■ Action item:
Please copy each line of the records below that includes the word "text".

■ Data excerpts:
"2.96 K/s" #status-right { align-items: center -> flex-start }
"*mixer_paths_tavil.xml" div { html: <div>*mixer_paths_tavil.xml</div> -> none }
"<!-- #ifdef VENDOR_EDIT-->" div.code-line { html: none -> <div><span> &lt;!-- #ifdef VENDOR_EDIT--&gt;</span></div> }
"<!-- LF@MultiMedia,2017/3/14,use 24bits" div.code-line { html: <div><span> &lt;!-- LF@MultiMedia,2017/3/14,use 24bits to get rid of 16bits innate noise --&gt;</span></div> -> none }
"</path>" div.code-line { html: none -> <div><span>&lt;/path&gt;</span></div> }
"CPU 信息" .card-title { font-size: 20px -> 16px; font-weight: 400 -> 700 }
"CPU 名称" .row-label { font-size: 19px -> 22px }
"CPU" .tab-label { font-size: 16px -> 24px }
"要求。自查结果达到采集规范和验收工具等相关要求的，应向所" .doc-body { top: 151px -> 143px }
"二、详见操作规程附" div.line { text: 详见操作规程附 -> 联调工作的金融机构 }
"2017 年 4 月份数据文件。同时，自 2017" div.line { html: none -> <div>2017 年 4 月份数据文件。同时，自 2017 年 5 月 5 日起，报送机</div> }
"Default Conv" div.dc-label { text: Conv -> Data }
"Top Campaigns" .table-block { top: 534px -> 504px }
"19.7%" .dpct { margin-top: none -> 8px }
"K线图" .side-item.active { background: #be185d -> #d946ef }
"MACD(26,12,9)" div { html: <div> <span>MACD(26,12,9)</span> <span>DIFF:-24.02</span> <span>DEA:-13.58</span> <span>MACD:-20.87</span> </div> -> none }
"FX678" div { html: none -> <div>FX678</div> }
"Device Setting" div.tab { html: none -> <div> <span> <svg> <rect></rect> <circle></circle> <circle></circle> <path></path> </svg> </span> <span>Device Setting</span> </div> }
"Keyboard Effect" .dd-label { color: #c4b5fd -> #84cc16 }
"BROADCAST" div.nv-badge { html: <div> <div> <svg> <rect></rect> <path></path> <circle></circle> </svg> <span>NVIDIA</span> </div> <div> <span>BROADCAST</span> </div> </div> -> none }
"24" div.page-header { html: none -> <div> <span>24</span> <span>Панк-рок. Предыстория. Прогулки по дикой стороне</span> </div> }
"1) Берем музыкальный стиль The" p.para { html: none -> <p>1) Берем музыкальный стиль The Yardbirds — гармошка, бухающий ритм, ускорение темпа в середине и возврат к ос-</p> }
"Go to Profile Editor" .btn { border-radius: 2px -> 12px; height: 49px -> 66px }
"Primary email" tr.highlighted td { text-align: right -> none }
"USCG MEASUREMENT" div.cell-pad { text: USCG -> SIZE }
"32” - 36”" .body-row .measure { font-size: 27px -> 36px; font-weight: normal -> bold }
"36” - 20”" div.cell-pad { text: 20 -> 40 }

■ Task output:
"二、详见操作规程附" div.line { text: 详见操作规程附 -> 联调工作的金融机构 }
"Default Conv" div.dc-label { text: Conv -> Data }
"Primary email" tr.highlighted td { text-align: right -> none }
"USCG MEASUREMENT" div.cell-pad { text: USCG -> SIZE }
"36” - 20”" div.cell-pad { text: 20 -> 40 }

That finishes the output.